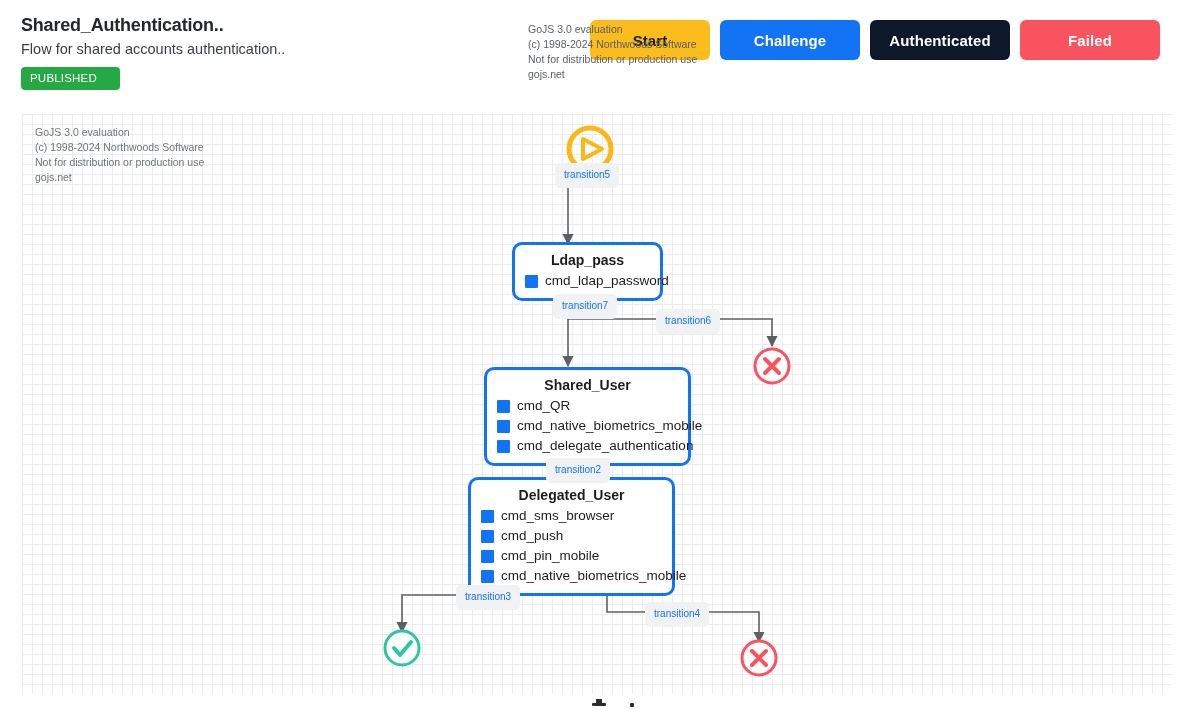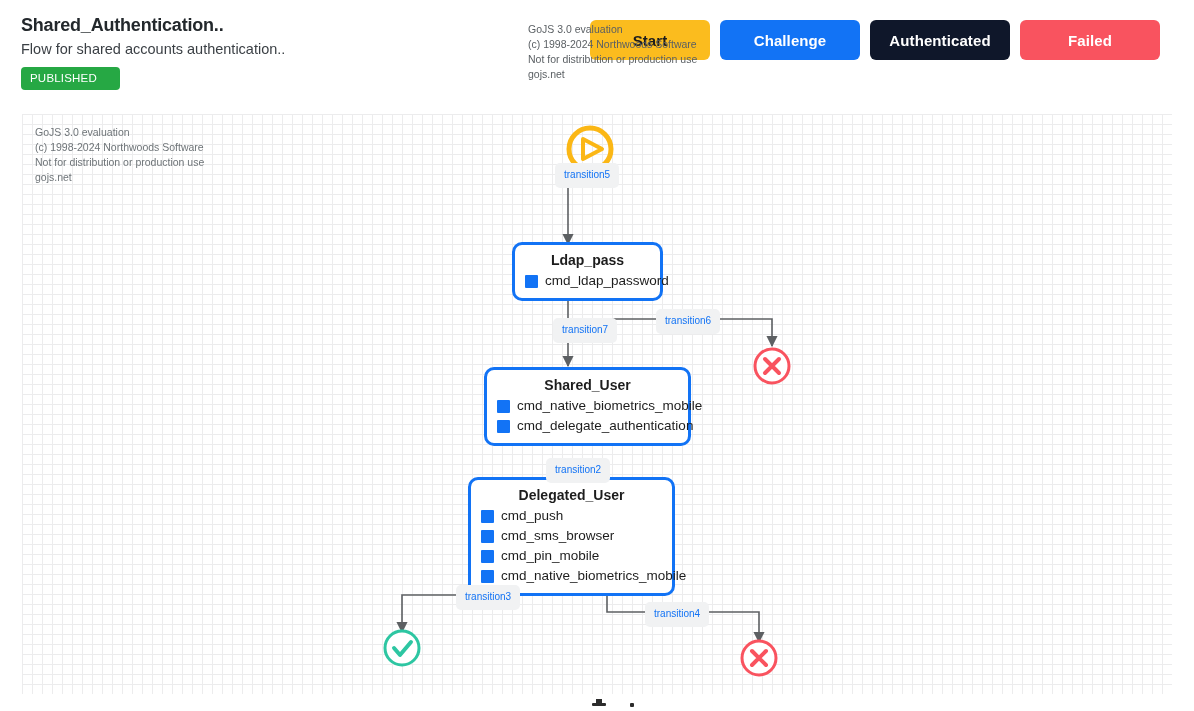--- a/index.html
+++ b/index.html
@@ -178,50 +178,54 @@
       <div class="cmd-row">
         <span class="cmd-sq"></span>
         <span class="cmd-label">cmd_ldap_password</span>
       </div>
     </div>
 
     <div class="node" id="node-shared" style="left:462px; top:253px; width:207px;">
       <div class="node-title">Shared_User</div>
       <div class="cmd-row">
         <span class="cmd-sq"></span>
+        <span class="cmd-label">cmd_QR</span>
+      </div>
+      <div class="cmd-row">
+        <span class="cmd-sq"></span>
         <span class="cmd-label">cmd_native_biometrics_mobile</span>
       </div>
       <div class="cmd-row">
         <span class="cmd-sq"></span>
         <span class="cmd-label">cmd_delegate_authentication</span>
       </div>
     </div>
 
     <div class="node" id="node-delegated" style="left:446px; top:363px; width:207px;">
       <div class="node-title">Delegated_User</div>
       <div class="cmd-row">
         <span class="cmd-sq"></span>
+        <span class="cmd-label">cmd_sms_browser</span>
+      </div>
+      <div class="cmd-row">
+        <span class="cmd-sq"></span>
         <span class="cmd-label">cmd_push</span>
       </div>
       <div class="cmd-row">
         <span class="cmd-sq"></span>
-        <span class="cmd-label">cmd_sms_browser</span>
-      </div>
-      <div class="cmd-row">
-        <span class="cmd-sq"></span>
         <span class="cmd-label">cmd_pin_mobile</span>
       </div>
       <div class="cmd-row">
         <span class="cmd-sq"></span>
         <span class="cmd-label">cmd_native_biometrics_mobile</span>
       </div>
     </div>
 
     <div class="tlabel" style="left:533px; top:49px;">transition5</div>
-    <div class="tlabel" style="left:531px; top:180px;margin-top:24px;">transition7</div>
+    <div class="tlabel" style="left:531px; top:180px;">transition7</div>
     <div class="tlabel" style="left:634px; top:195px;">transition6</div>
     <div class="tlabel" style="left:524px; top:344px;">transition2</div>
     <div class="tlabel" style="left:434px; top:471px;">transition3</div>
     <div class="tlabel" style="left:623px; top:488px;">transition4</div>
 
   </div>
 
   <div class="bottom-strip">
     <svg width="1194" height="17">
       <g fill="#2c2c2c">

▬▬▬

Description of the task
If a line of the records includes the string "width", copy it out.

Result of the exercise
     <div class="node" id="node-shared" style="left:462px; top:253px; width:207px;">
     <div class="node" id="node-delegated" style="left:446px; top:363px; width:207px;">
     <svg width="1194" height="17">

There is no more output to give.